▸ **YOUR GOAL**:
From the entries below, gather each line containing the word "functions".

▸ **EXERCISE INPUT**:
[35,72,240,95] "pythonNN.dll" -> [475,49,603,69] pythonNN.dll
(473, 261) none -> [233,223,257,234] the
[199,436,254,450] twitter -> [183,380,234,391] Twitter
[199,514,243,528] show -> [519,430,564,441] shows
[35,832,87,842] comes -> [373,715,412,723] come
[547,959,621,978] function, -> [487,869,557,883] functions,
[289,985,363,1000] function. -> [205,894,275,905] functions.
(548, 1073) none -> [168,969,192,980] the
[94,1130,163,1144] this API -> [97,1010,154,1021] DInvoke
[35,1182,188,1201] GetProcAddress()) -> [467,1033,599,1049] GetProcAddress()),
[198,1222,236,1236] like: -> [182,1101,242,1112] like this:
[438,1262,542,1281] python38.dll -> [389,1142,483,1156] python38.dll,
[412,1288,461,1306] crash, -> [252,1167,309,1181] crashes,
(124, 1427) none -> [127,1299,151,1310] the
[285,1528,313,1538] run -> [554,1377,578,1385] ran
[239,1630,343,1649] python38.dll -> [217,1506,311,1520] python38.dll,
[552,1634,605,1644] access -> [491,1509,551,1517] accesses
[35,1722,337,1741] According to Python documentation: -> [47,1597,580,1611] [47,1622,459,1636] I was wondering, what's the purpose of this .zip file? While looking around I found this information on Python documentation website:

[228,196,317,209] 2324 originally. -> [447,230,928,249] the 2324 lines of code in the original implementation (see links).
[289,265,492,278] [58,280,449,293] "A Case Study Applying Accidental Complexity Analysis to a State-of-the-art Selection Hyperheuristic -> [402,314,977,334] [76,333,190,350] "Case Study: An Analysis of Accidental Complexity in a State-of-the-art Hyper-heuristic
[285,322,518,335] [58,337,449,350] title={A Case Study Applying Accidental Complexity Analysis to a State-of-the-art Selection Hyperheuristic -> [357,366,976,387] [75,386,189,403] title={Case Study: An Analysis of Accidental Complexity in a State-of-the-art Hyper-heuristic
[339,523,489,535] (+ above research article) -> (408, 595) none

▸ **TASK RESULT**:
[547,959,621,978] function, -> [487,869,557,883] functions,
[289,985,363,1000] function. -> [205,894,275,905] functions.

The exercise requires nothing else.